Filter the entries down to the lines containing "span", and copy those lines.

-*-

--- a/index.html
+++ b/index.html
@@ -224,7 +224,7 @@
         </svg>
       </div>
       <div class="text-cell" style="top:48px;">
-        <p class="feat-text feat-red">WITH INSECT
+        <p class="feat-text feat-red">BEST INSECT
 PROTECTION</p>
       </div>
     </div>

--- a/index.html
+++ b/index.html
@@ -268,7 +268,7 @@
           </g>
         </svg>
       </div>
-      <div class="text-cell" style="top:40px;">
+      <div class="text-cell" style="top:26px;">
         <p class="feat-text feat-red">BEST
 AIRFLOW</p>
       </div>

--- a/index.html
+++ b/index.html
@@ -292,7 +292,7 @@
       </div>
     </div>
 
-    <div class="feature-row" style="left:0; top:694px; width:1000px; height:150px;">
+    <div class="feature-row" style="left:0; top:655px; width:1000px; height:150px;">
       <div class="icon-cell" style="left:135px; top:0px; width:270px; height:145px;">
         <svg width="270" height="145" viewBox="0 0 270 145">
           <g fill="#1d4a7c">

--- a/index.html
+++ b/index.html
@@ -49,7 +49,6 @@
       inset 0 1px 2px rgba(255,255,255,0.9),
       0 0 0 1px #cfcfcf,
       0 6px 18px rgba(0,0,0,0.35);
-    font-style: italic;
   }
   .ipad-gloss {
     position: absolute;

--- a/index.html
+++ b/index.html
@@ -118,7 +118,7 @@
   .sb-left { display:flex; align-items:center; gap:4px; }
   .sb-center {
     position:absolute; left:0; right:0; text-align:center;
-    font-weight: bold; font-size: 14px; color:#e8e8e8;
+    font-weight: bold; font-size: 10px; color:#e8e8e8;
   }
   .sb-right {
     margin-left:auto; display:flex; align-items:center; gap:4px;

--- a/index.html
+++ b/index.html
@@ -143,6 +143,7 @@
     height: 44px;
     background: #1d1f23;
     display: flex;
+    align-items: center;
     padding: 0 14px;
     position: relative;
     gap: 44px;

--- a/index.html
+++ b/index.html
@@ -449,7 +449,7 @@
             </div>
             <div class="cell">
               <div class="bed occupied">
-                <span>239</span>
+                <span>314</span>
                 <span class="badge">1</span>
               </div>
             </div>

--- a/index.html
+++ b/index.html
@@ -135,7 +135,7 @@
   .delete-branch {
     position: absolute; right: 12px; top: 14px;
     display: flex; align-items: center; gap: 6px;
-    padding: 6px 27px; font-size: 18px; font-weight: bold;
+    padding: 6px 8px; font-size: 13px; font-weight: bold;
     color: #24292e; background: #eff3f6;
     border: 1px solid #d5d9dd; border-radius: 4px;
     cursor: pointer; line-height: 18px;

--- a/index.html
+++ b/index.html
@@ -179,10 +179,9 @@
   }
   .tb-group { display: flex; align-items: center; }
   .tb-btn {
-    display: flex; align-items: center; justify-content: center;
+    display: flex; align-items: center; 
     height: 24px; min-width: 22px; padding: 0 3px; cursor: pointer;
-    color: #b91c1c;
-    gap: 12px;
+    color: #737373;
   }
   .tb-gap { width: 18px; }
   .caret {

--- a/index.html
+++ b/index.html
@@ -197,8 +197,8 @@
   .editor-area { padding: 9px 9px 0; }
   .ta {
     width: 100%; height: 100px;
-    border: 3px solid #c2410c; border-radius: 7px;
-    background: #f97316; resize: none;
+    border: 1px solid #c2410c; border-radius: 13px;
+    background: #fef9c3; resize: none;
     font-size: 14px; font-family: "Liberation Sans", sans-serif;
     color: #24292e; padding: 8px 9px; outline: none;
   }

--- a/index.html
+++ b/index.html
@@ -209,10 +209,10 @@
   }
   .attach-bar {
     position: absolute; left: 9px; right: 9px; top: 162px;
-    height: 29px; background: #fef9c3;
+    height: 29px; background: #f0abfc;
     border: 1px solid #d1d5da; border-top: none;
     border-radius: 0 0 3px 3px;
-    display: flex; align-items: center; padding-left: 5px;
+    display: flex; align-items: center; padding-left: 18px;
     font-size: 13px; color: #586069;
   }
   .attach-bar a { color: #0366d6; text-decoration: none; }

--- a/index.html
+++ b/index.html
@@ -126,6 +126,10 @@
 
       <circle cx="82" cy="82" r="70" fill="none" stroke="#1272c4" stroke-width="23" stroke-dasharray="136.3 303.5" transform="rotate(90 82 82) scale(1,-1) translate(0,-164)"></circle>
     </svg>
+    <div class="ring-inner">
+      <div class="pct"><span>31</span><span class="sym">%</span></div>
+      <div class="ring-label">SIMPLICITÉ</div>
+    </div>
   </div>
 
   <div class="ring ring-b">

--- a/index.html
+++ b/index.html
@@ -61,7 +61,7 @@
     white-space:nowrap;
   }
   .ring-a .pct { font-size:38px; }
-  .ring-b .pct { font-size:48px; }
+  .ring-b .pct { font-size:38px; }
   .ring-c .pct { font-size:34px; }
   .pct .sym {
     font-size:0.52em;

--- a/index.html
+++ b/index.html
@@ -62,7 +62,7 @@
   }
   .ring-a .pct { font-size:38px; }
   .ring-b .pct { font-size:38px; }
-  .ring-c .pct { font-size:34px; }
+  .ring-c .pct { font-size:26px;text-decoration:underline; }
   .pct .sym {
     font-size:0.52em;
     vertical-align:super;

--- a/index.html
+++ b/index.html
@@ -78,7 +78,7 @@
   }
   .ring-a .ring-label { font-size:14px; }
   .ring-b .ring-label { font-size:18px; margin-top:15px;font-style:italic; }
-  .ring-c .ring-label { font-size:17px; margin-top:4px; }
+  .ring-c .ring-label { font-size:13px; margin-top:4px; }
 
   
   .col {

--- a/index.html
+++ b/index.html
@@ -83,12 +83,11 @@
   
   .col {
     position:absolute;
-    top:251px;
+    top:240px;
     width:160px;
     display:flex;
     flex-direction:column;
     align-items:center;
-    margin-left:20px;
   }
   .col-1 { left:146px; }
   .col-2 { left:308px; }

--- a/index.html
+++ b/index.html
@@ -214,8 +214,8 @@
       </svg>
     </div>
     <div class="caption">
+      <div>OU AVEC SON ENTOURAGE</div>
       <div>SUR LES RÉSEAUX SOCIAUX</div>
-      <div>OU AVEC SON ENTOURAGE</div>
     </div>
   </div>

-*-

* _SOLUTION TO THE EXERCISE_:
-                <span>239</span>
+                <span>314</span>
                 <span class="badge">1</span>
+      <div class="pct"><span>31</span><span class="sym">%</span></div>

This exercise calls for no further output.